Sales of VR hardware have fallen 40 percent behind forecasts, CCS Insight, a technology research group, said in a February report.
Photo: Bloomberg
The VR hardware that is selling has mostly been relatively inexpensive goggles that allow people to experience VR through their smartphones, such as Samsung Electronics Co’s Gear VR and Google’s Daydream, not higher-end, dedicated headsets such as those made by Sony Corp, Facebook Inc’s Oculus and HTC Corp (宏達電).
“Some people have said that 2016 was not a very good year for VR, that perhaps virtual reality is not where we would have hoped,” Roy Taylor, vice president for alliances at semiconductor manufacturer Advanced Micro Devices Inc, said in his keynote address at the conference, before going on to dispute the conclusion.
He listed a series of virtual-reality achievements last year, including the first uses of the technology for surgery and in a courtroom, as well as several significant VR games and films, and yet, talking to exhibitors at the conference, there was a distinct sense that virtual reality has entered the dreaded “trough of disillusionment.”
That is the bust part of the boom-and-bust in public expectations that precedes mass adoption of a new technology in research firm Gartner’s famous “hype cycle.”
“I think the problem was about hype and expectation versus reality,” said Stuart Gallop, chief executive officer of ARiVR, a UK company working on product placement for brand marketing within virtual reality environments such as games and movies.
Many working in VR have run up against the hard economic reality of trying to produce content for a technology that remains, at least for the moment, fairly niche.
Daniel Kihlgren Kallander, a developer and programmer for the Swedish virtual reality start-up Svrvive ABAB, said that his company lost money on its first VR game, also called Svrvive, which it released for HTC’s Vive platform last year.
“This is a very small market right now,” he said. “We need a bigger market to sustain ourselves.

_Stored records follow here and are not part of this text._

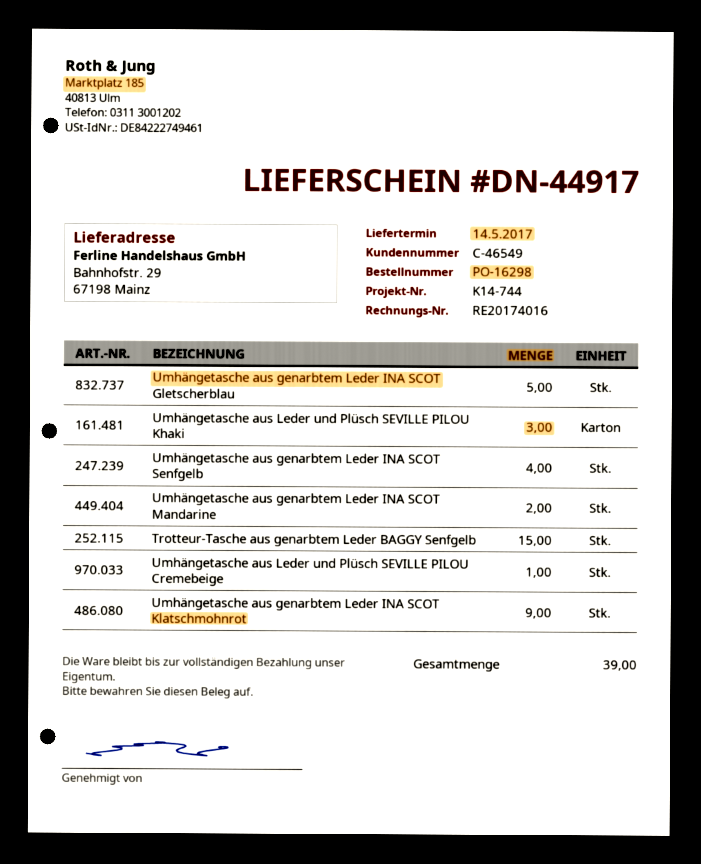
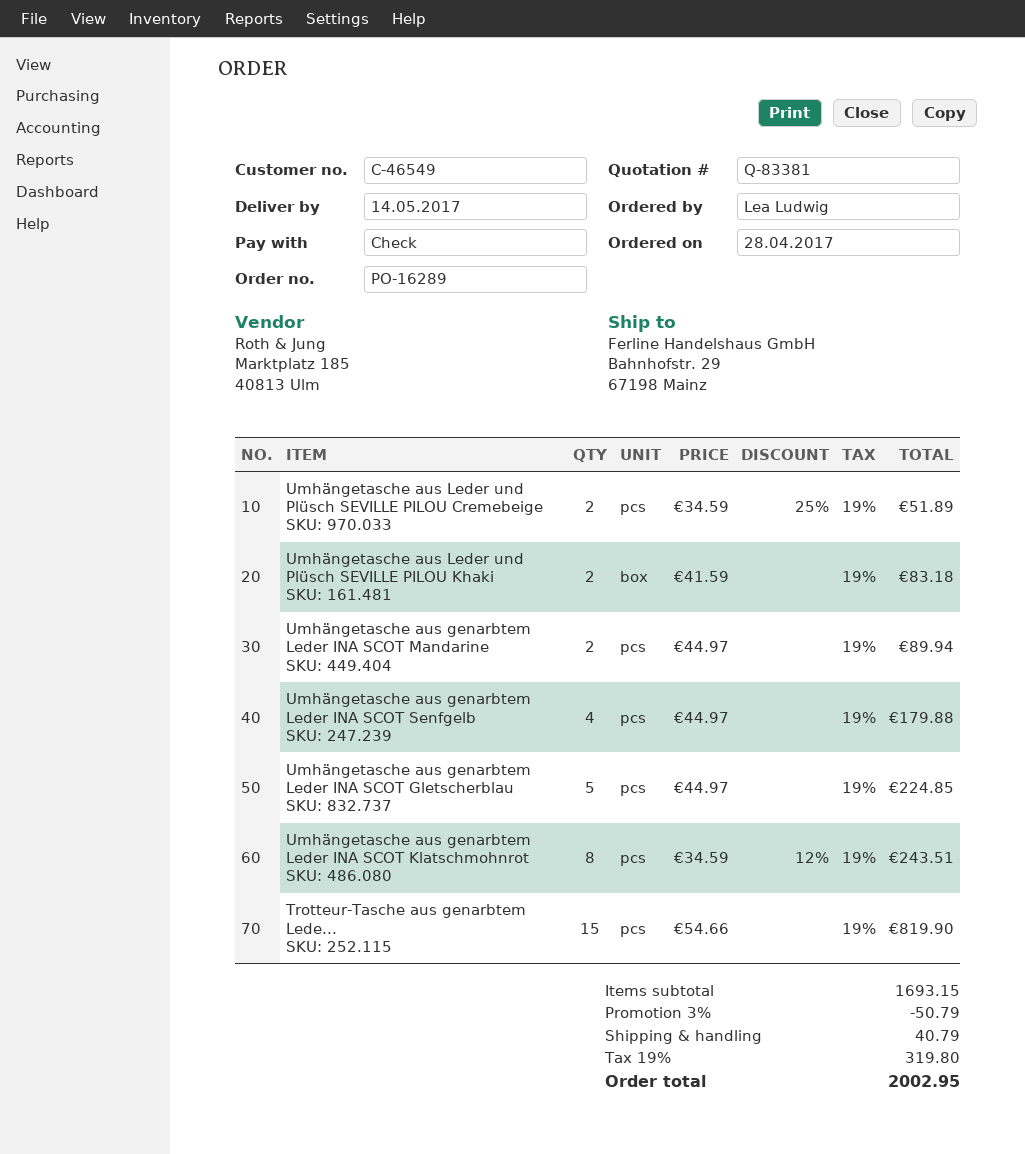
order number: PO-16298 -> PO-16289
Umhängetasche aus Leder und Plüsch SEVILLE PILOU Khaki: 3 -> 2
Umhängetasche aus Leder und Plüsch SEVILLE PILOU Cremebeige: 1 -> 2
Umhängetasche aus genarbtem Leder INA SCOT Klatschmohnrot: 9 -> 8

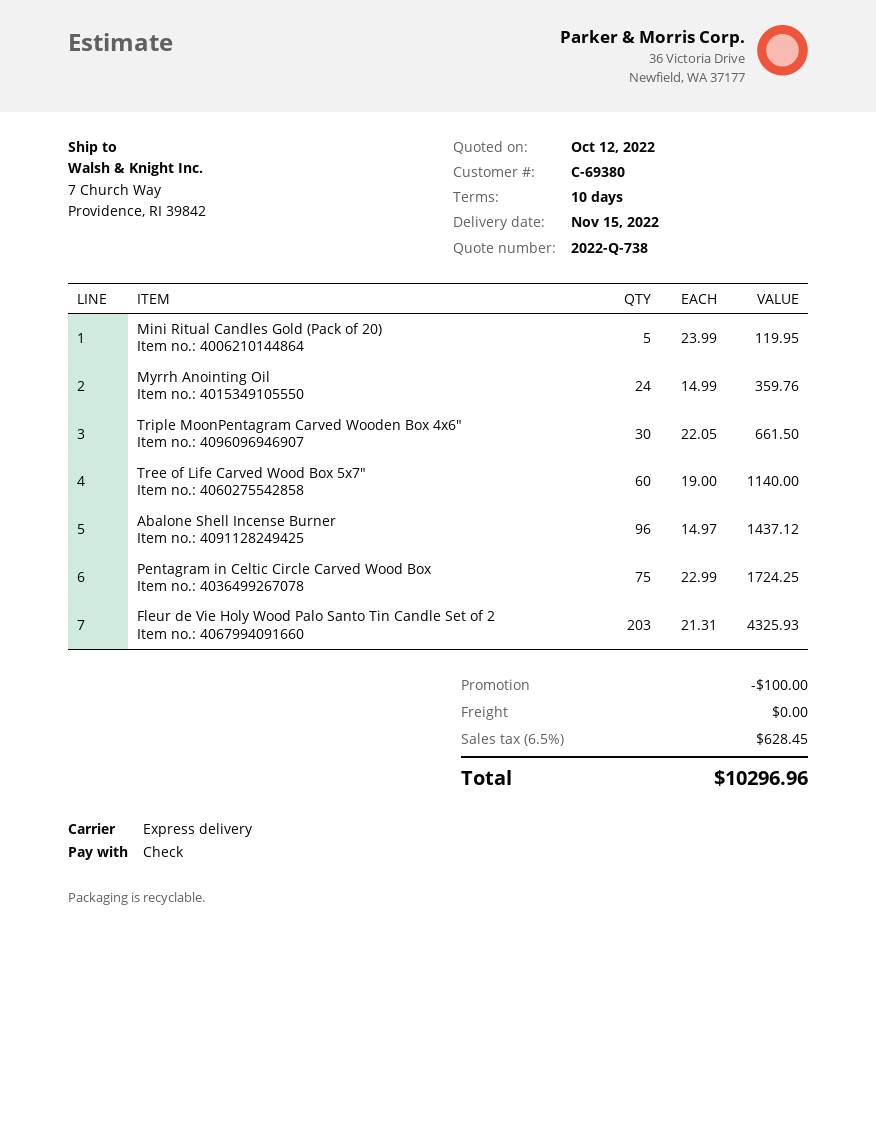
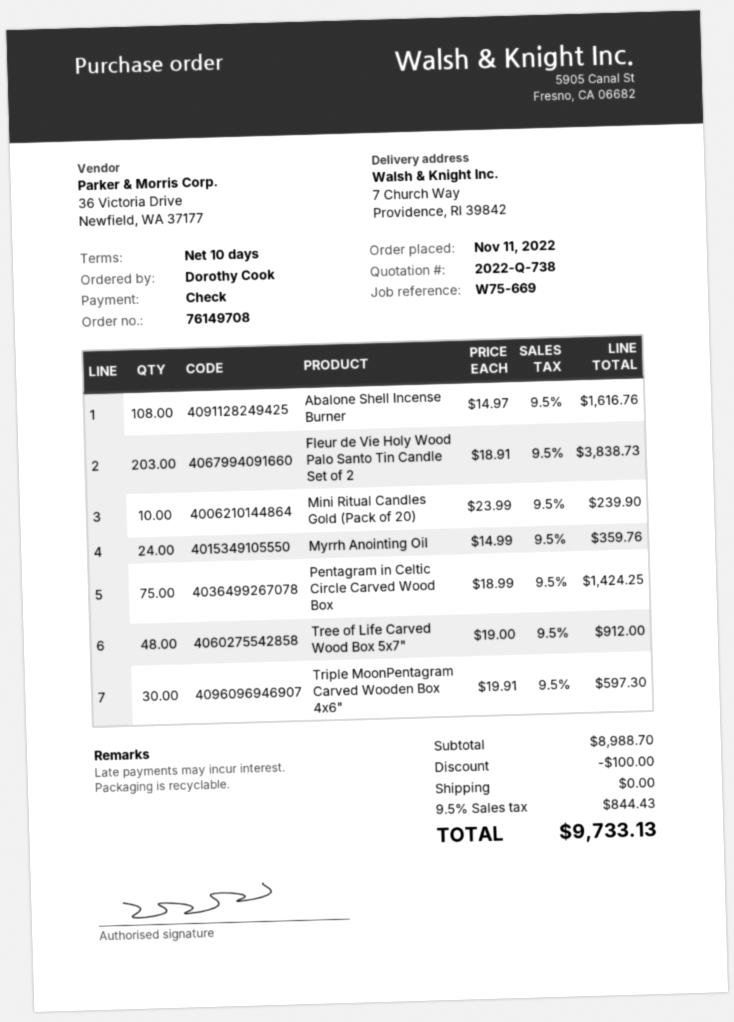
Mini Ritual Candles Gold (Pack of 20): 5 x 23.99 = 119.95 -> 10 x 23.99 = 239.90
Triple MoonPentagram Carved Wooden Box 4x6": 30 x 22.05 = 661.50 -> 30 x 19.91 = 597.30
Tree of Life Carved Wood Box 5x7": 60 x 19.00 = 1140.00 -> 48 x 19.00 = 912.00
Abalone Shell Incense Burner: 96 x 14.97 = 1437.12 -> 108 x 14.97 = 1616.76
Pentagram in Celtic Circle Carved Wood Box: 75 x 22.99 = 1724.25 -> 75 x 18.99 = 1424.25
Fleur de Vie Holy Wood Palo Santo Tin Candle Set of 2: 203 x 21.31 = 4325.93 -> 203 x 18.91 = 3838.73
tax: 6.5% = 628.45 -> 9.5% = 844.43
total: 10296.96 -> 9733.13

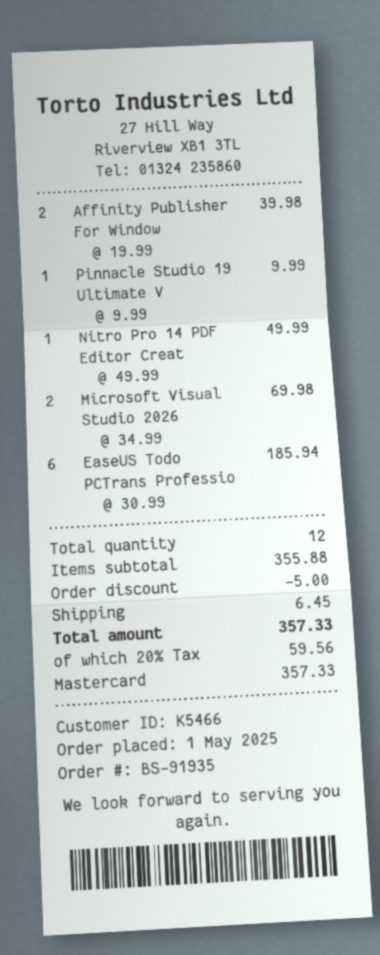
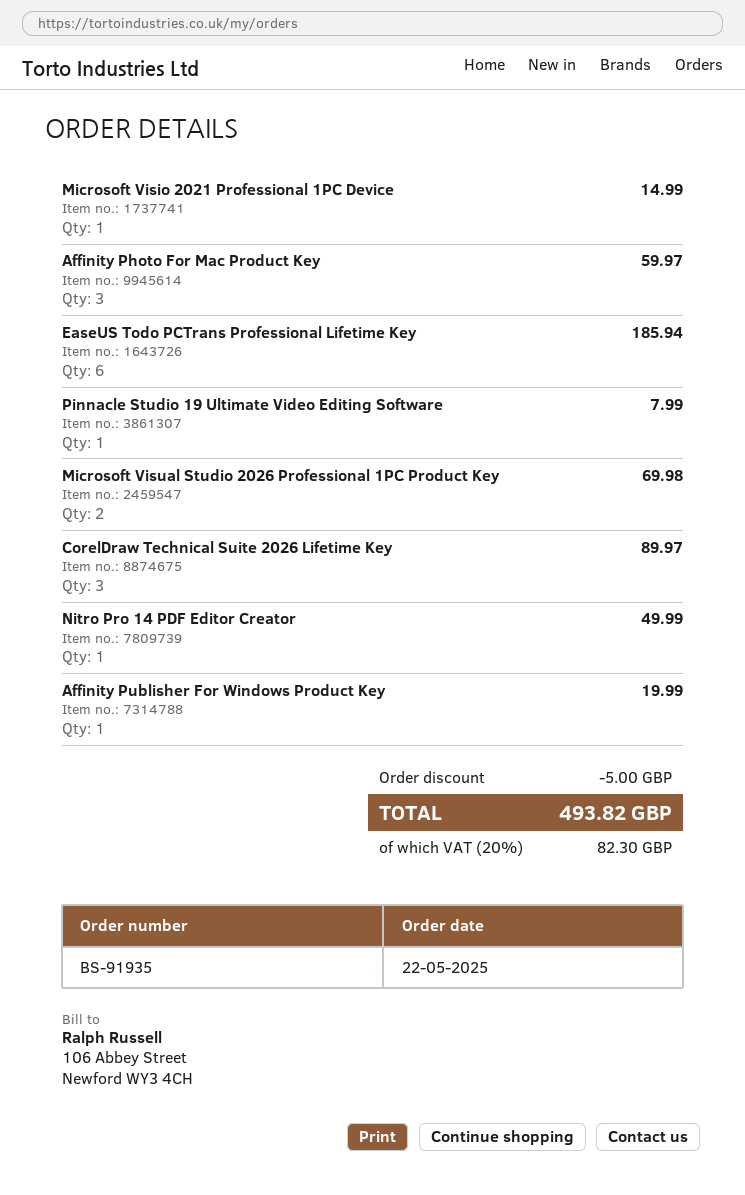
order date: 2025-05-01 -> 2025-05-22
Affinity Publisher For Window: 2 for 39.98 -> 1 for 19.99
Pinnacle Studio 19 Ultimate V: 1 for 9.99 -> 1 for 7.99
Microsoft Visio 2021 Professional 1PC Device: none -> 1 for 14.99
Affinity Photo For Mac Product Key: none -> 3 for 59.97
CorelDraw Technical Suite 2026 Lifetime Key: none -> 3 for 89.97
shipping: 6.45 -> none
tax: 20% = 59.56 -> 20% = 82.30
total: 357.33 -> 493.82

This is doubly true for those working on virtual-reality films, as opposed to computer games.”
Edward Saatchi, chief executive officer and cofounder of Oculus Story Studio, a VR movie studio owned by Facebook’s Oculus, compared early experiments in VR films with the transition from silent movies to talkies in the late 1920s, except, he said of those pioneers in sound: “At least they had a business model.”
As disappointment is setting in for virtual reality, expectations are building around its less glamorous cousin, augmented reality (AR), which is also sometimes called mixed reality, because it places digitally-rendered elements in the real observed environment.
Last year, Pokemon Go, which is an augmented-reality game played on smartphones, became a worldwide phenomenon.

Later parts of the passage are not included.